▶ _DESCRIPTION OF THE TASK_: Hunt for the word "preț" across the entries below, copying each line that holds it.
Segment Start: RECORDS SUPPLIED
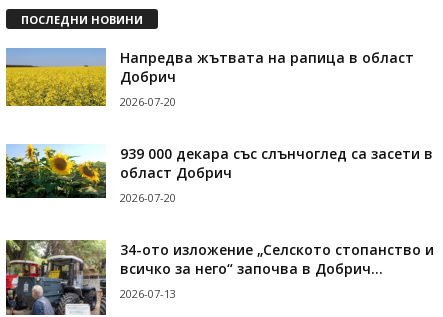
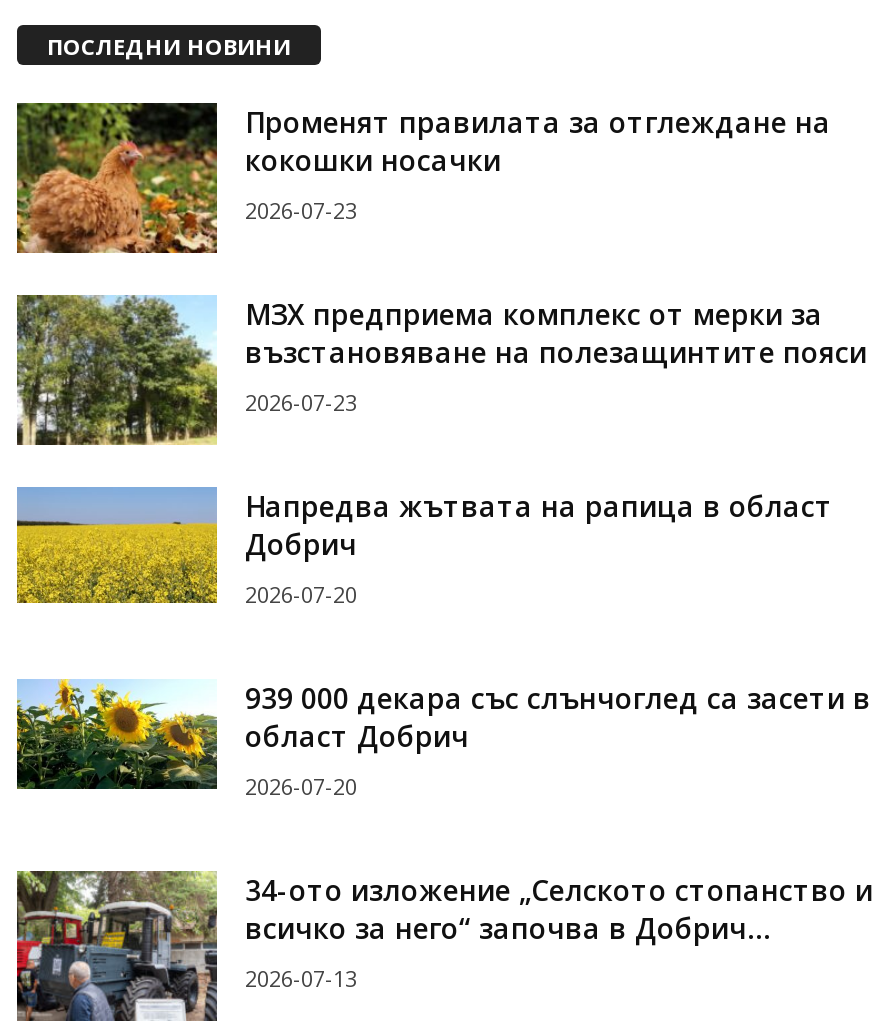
+ [image]
+ Променят правилата за отглеждане на
+ кокошки носачки
+ 2026-07-23
+ МЗХ предприема комплекс от мерки за
+ възстановяване на полезащинтите пояси
+ 2026-07-23

+ [image]
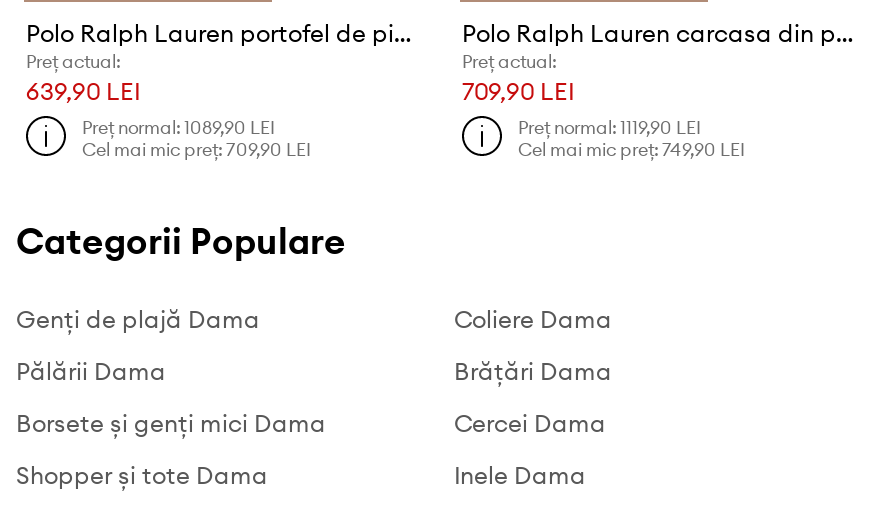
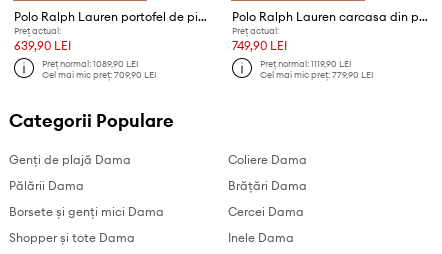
- 709,90 LEI
+ 749,90 LEI

- Cel mai mic preț: 749,90 LEI
+ Cel mai mic preț: 779,90 LEI
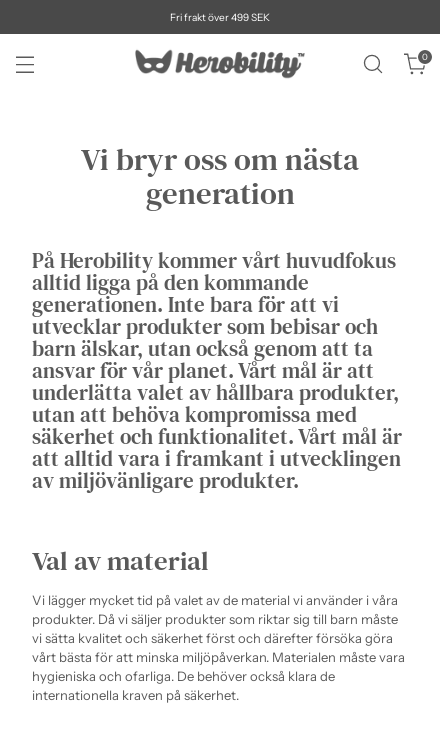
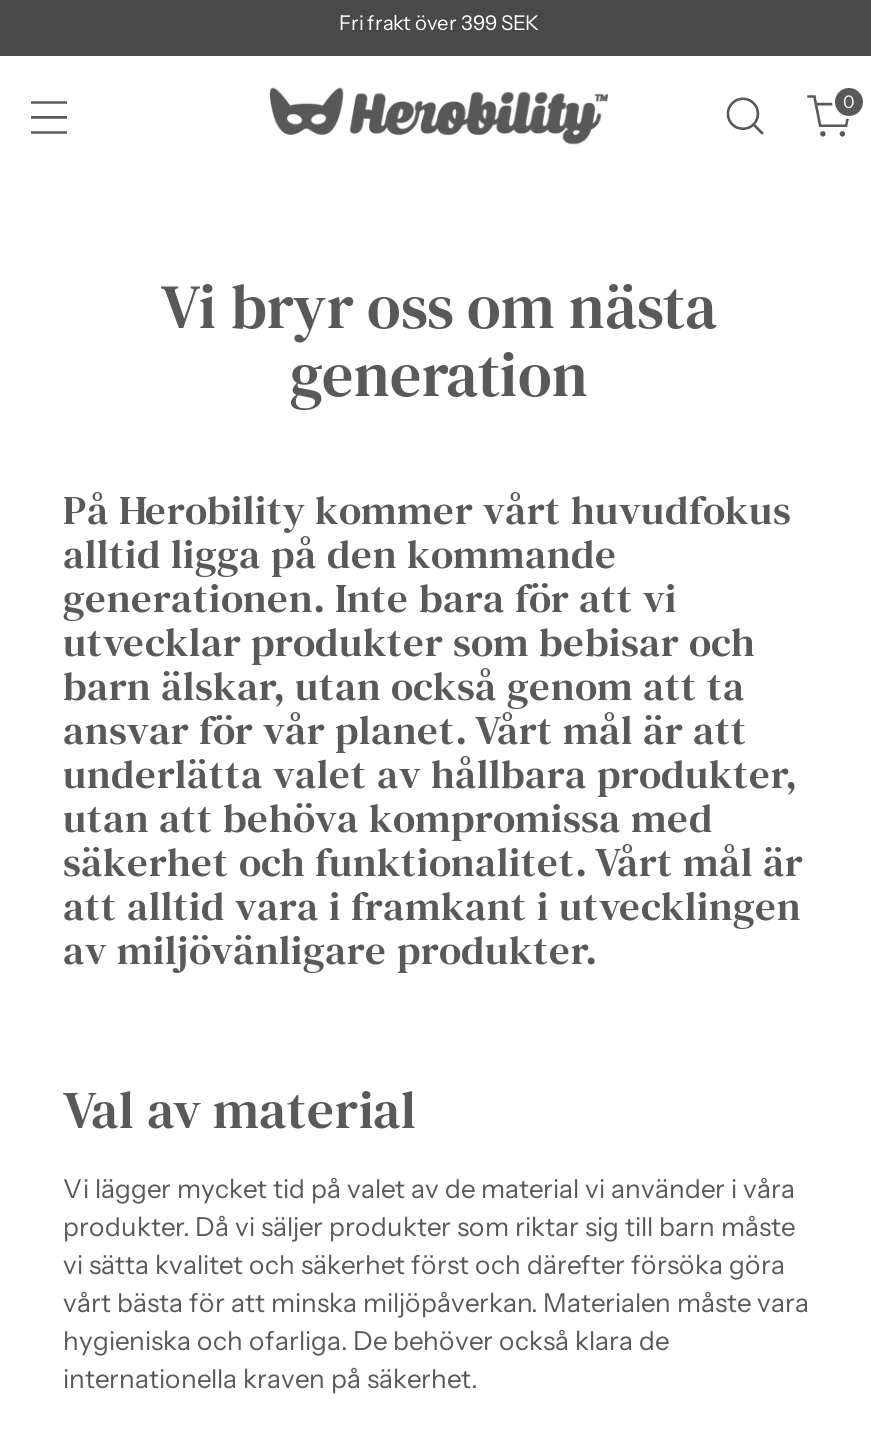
- Fri frakt över 499 SEK
+ Fri frakt över 399 SEK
Segment End: RECORDS SUPPLIED
▶ _TASK ANSWER_:
- Cel mai mic preț: 749,90 LEI
+ Cel mai mic preț: 779,90 LEI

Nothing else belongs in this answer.